The bank has registered a business growth of 13.6% during FY 25-'26, with deposits and gross advances growing at 11.3% and 16.8% respectively, both comfortably exceeding our guidance for the financial year.
In accordance with our recalibrated strategy for the fiscal, the loan growth in ROI was much higher at 28.8% vis-à-vis 9.5% for Jammu & Kashmir and Ladakh. This has led to a marginal shift in the regional composition of the loan book, with Jammu, Kashmir & Ladakh contributing 63% and Rest of India contributing 37% as on 31st March 2026, in alignment with the Bank's medium to long-term vision of geographical diversification with a 50-50 business split between Jammu, Kashmir & Ladakh and Rest of India.
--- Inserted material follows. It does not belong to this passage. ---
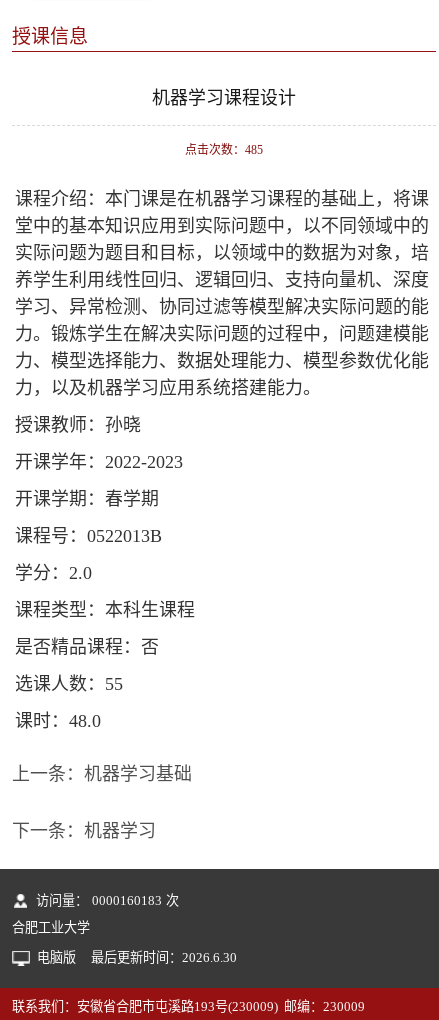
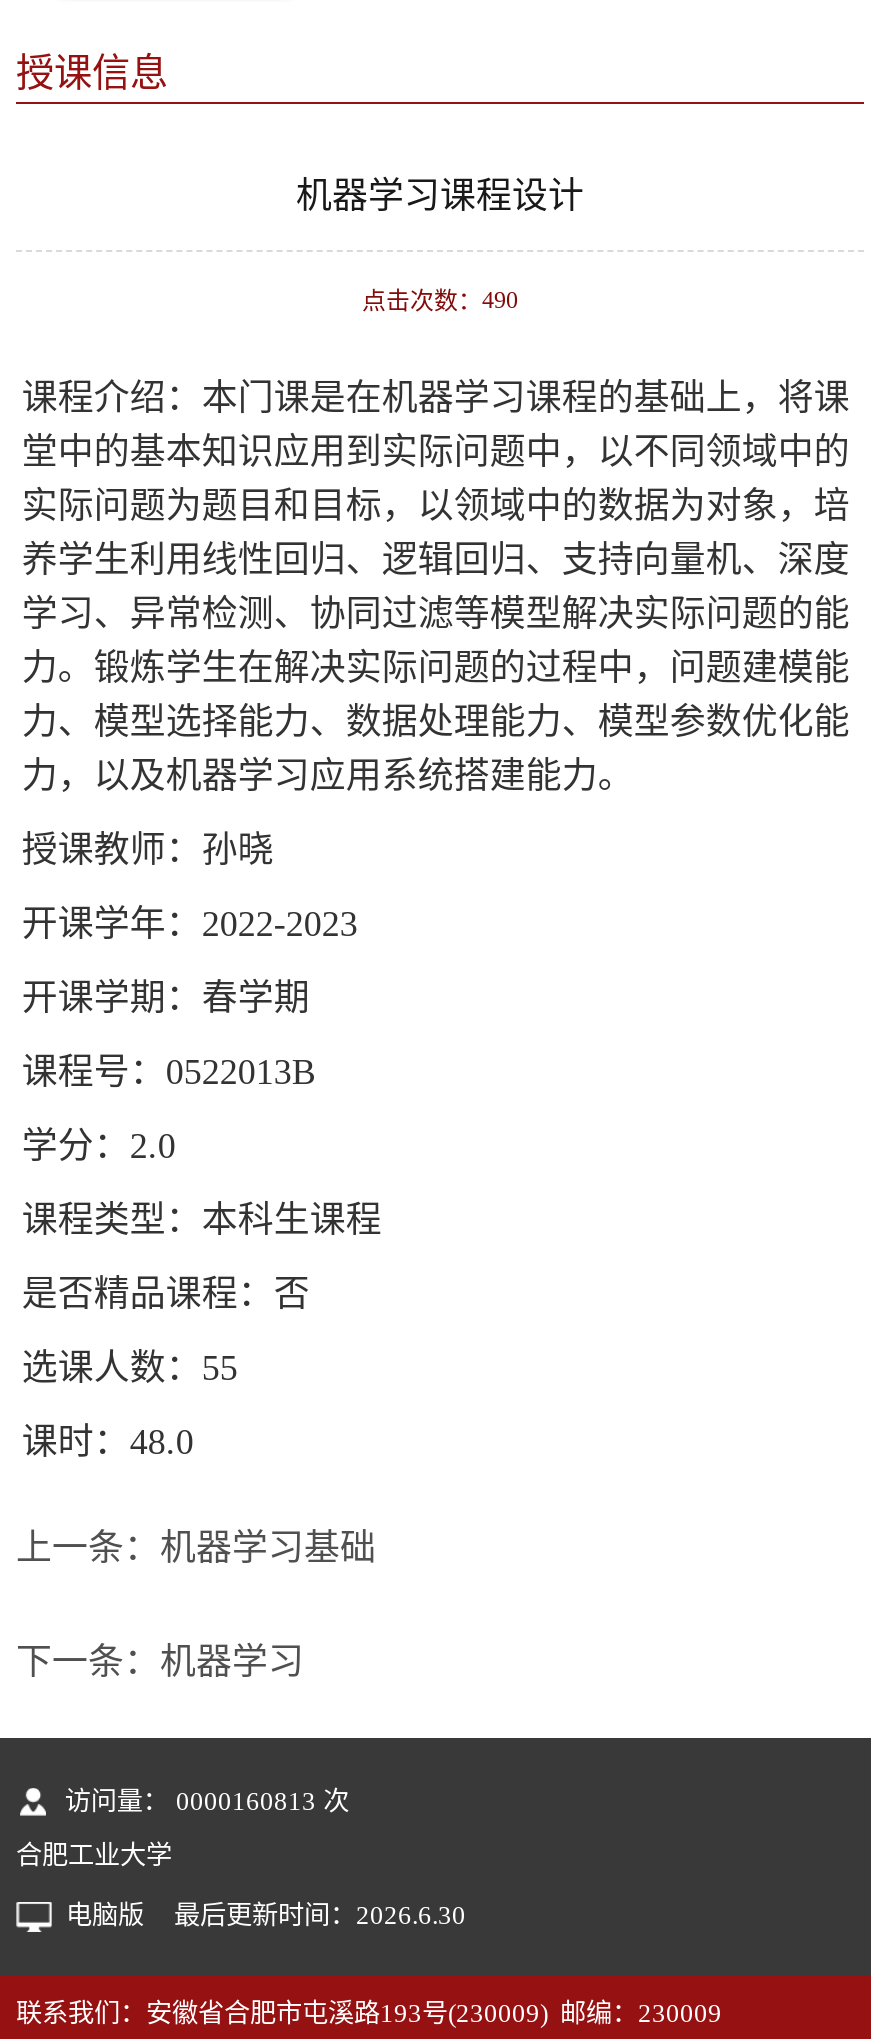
- 点击次数：485
+ 点击次数：490

- 访问量： 0000160183 次
+ 访问量： 0000160813 次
Retail, Agriculture and MSME loans, that is RAM, continue to constitute a dominant segment of our loan book with more than two-thirds share. During FY '25-'26, Corporate and Agriculture segments have recorded a robust growth of 38.5% and 27.6% respectively. Our Personal Loan segment in Rest of India has also gained traction with a growth of above 13% recorded for the year. Amongst Personal Loans, Car Loan has been the best performing segment across all divisions with a growth of 17.5%. In the Rest of India division, housing and education loans have also recorded a double-digit growth.
In Deposits, both Jammu, Kashmir & Ladakh and Rest of India have recorded double-digit growth. The growth in Term Deposits at 14.2%, has been higher than the growth in CASA deposits at 8.1%, in line with the broad industry trend. However, on a sequential basis, growth in CASA deposits has substantially outpaced the growth in Term Deposits, resulting in the Bank being able to improve its CASA ratio from 44.10% as on 31st December 2025 to 45.65% as on 31st March 2026, and thereby surpassing our guidance of 45%.
While we have witnessed some moderation in NIM during the year, as mentioned at the start of this call, with NIM for FY25-'26 being recorded at 3.60%, the decline has been relatively contained, especially when seen against the backdrop of the cumulative rate cut of 125 bps by RBI in the calendar year 2025.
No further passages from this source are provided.